Venturing into the classroom

We are going to provide one of the most in-depth community-interest projects we have ever done

Image

Leila Navidi

Literacy specialist coach Valerie Griffiths, left, and kindergarten teacher Nadeen Warren get ready for the first day of school at Hancock Elementary School in Las Vegas Thursday, August 25, 2011.

It’s all about the public interest.

Barbara and Hank Greenspun, my parents, started the Las Vegas Sun just over 61 years ago because my father believed that Las Vegas was a community worth fighting for, and the best way he could do that was to publish a newspaper.

For nearly 40 years Hank battled every bad guy, every bad decision and every example of government excess that he could find. He also tilted at more than his share of windmills. He believed that the people of Las Vegas not only deserved but needed a newspaper committed to providing the best and most credible information so that decisions made by voters, elected officials and community leaders would be made with the best information available.

That was then. And nothing has changed — except that newspapers are challenged beyond comprehension; the public is scared to its wits’ end because of the economic stress under which we are all living; and partisan politics has reached a point that, when coupled with the fear of unknown tomorrows, creates a paralysis that prevents logic and sanity from ruling our everyday decisions.

What really hasn’t changed is the commitment by the Las Vegas Sun, and by extension all of our products at Greenspun Media Group, to provide the best and most credible information so citizens and voters can make the most informed decisions possible.

Why am I writing all this? Because, once again, the Las Vegas Sun and her sister media are going to provide, starting today, one of the best and most in-depth community-interest projects we have ever done.

For the next year, our reporters, photographers, videographers, editors and whoever else we can assemble to bring to bear on this subject, will follow the progress of what arguably is the most important undertaking of a free society: its public school system.

Every legislative battle, every street corner discussion and every chat room worth its salt has as one of its main discussion areas the issue of public education — how much does it cost, does it work, are we getting our money’s worth, should it exist, and on and on. It was the bone of contention at the 2011 Legislature, and I predict it will hold the same place of honor in the 2013 get-together.

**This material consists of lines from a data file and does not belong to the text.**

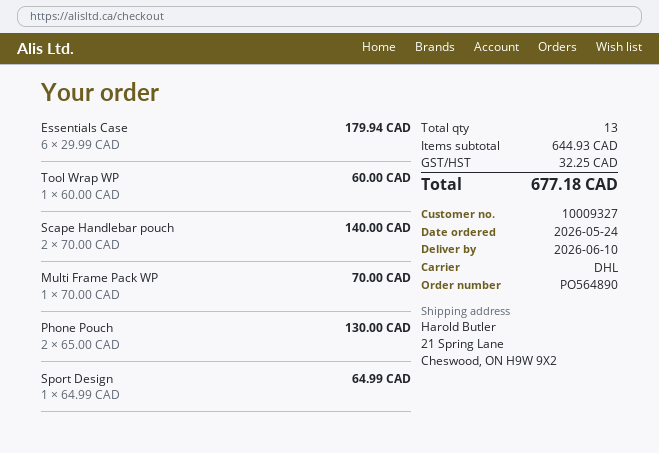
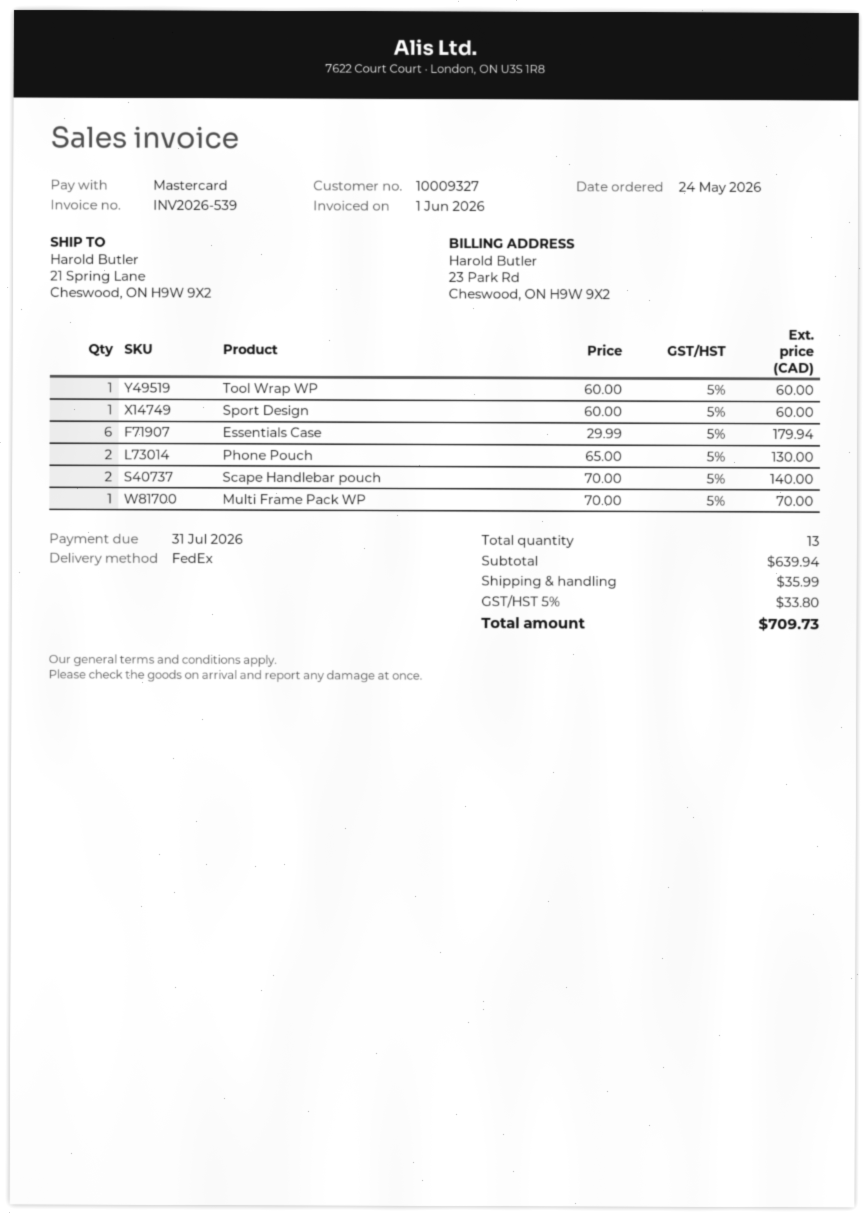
shipping method: DHL -> FedEx
Sport Design: 1 x 64.99 = 64.99 -> 1 x 60.00 = 60.00
subtotal: 644.93 -> 639.94
shipping: none -> 35.99
tax: 32.25 -> 33.80
total: 677.18 -> 709.73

As my colleague in this effort has written in the adjoining column, the Clark County School District and the Las Vegas Sun have entered into an unprecedented arrangement in which our news folks are allowed full access to report on the effort to turn around some of the lowest performing schools in the district.

Dwight Jones, the new School District superintendent, is committed to candor and accountability; we are committed to be fair in how we report on the progress of these yearlong turnaround efforts. Together, we are partners in providing transparency to the process of reforming and improving education. By making this project available in print, online, on mobile devices and on television through our news partners at News 3, the citizens who pay the bill for public education will get the information and accountability they so richly deserve.

In the end, voters will be far better informed about our public schools and the hard work it takes to graduate young men and women who have a real chance to succeed. They will also learn about the failures, however few we hope there are.

What we will learn, mostly, is how public institutions and the news organizations whose job it is to keep them accountable can work together to keep the public better informed. We all join Dwight Jones in hoping that the last of our installments tells a great story of success. In any case, the Sun’s commitment to a better Las Vegas continues.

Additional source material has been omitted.